(Stored dataset items)

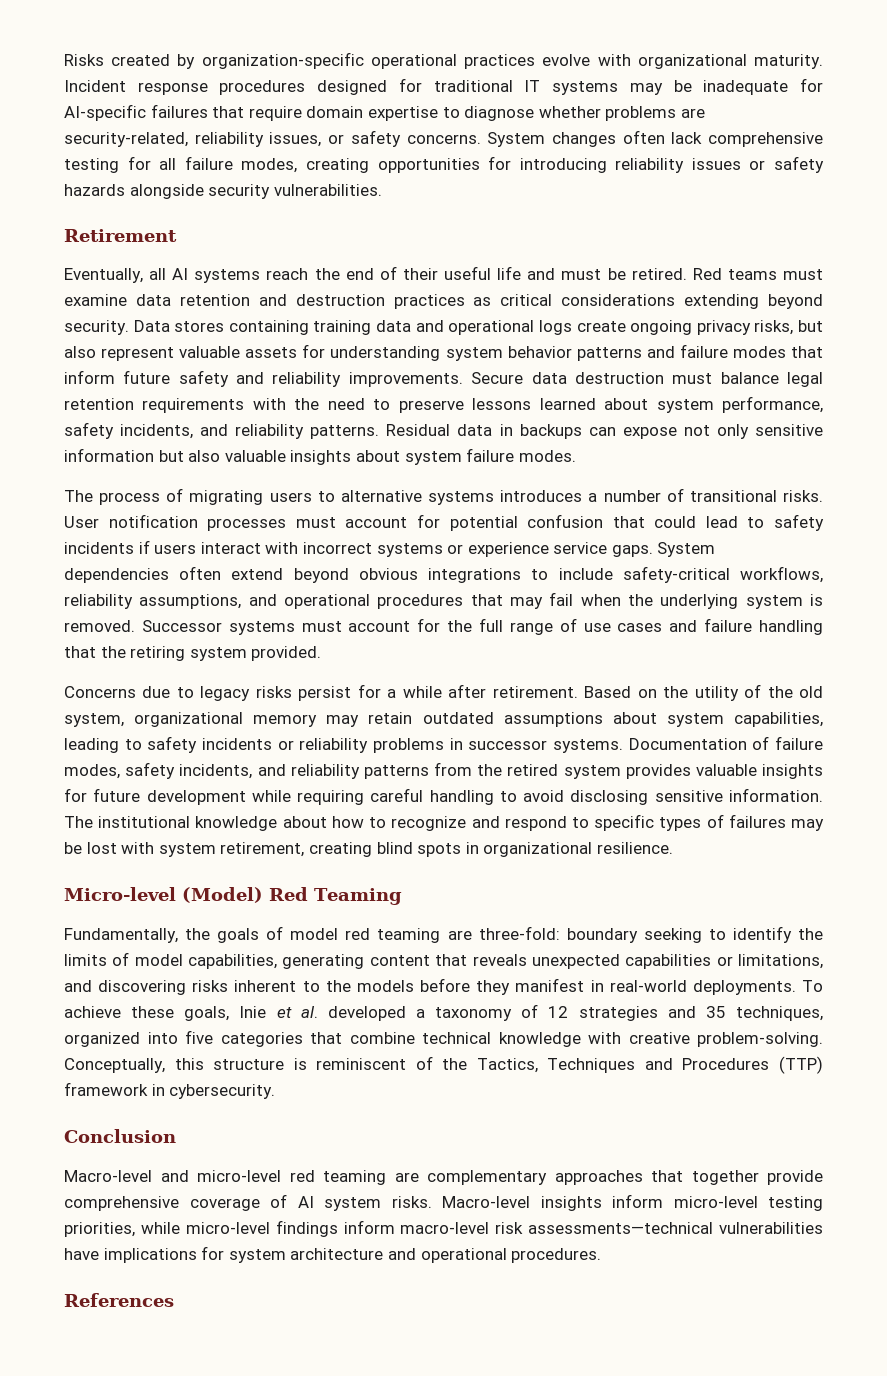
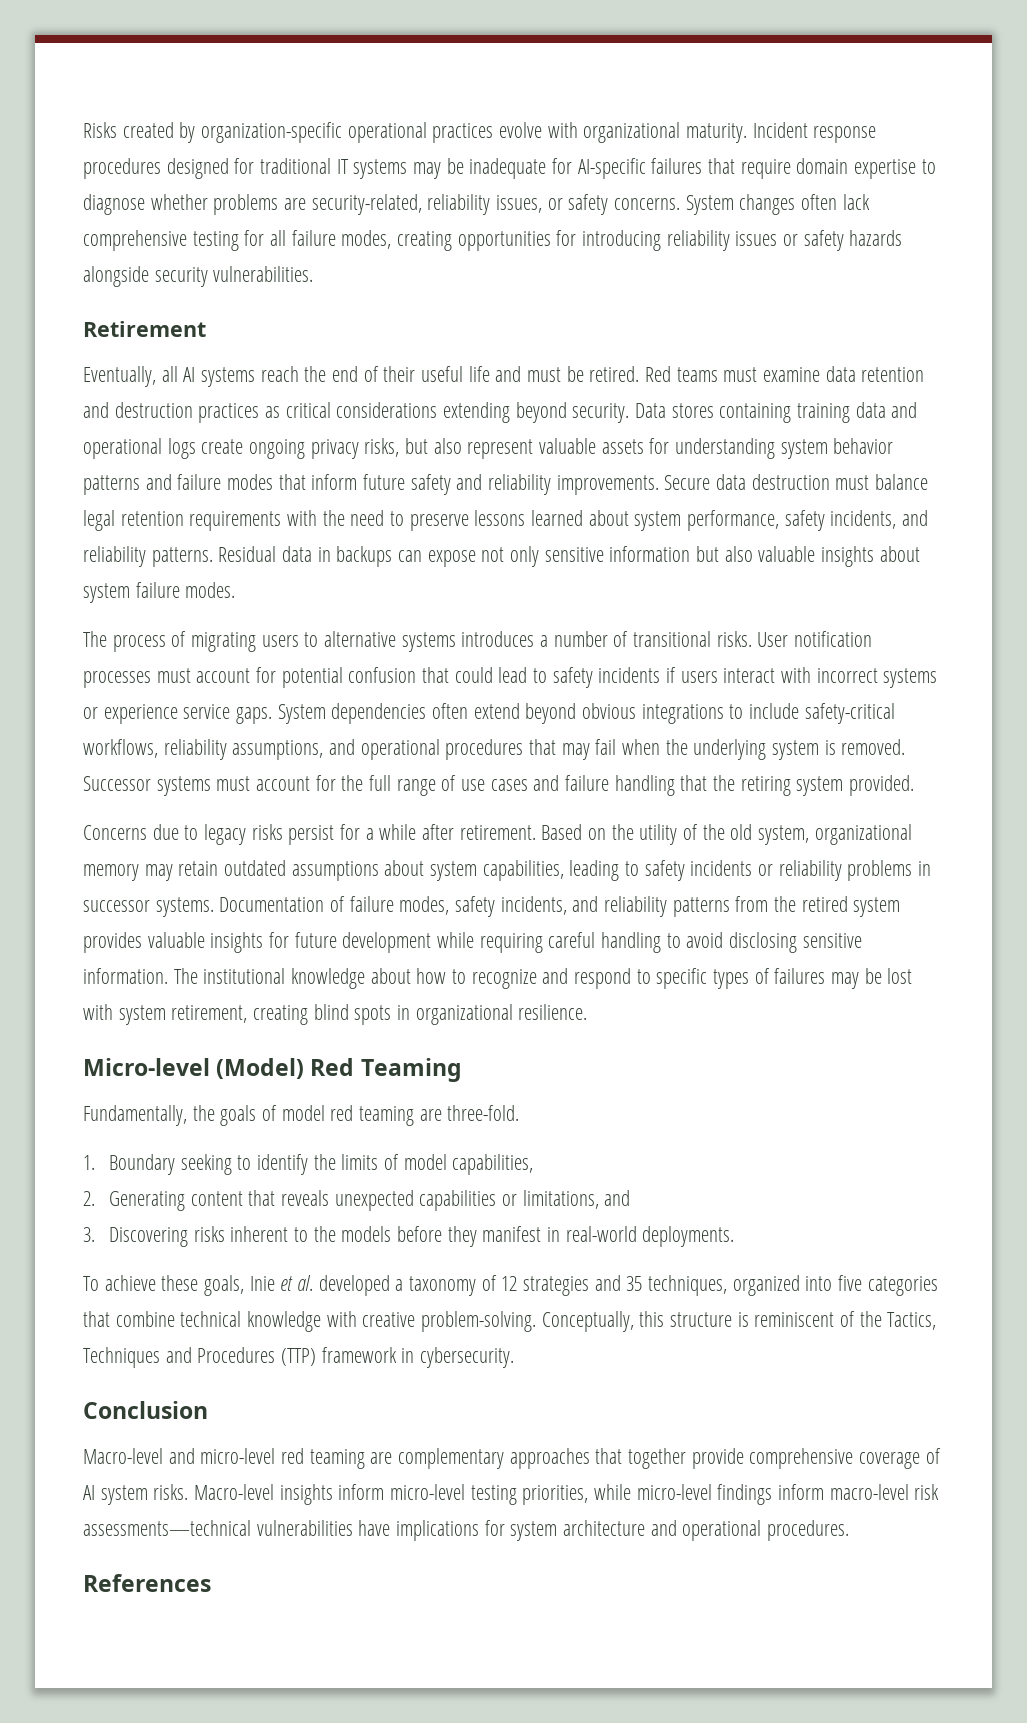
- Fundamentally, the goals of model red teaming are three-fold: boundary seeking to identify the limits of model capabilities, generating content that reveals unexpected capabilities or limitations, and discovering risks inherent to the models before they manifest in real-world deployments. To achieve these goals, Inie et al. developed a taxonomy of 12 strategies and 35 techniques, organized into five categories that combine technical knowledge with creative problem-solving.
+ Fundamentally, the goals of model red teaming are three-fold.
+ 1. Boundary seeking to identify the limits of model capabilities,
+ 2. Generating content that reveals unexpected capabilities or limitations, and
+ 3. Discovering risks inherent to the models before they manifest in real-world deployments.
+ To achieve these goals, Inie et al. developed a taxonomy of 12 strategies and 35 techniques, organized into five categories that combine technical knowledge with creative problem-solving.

WHAT THE TASK REQUIRES →
If the data includes images, skip them and copy every line exactly.

COMPLETED TASK →
- Fundamentally, the goals of model red teaming are three-fold: boundary seeking to identify the limits of model capabilities, generating content that reveals unexpected capabilities or limitations, and discovering risks inherent to the models before they manifest in real-world deployments. To achieve these goals, Inie et al. developed a taxonomy of 12 strategies and 35 techniques, organized into five categories that combine technical knowledge with creative problem-solving.
+ Fundamentally, the goals of model red teaming are three-fold.
+ 1. Boundary seeking to identify the limits of model capabilities,
+ 2. Generating content that reveals unexpected capabilities or limitations, and
+ 3. Discovering risks inherent to the models before they manifest in real-world deployments.
+ To achieve these goals, Inie et al. developed a taxonomy of 12 strategies and 35 techniques, organized into five categories that combine technical knowledge with creative problem-solving.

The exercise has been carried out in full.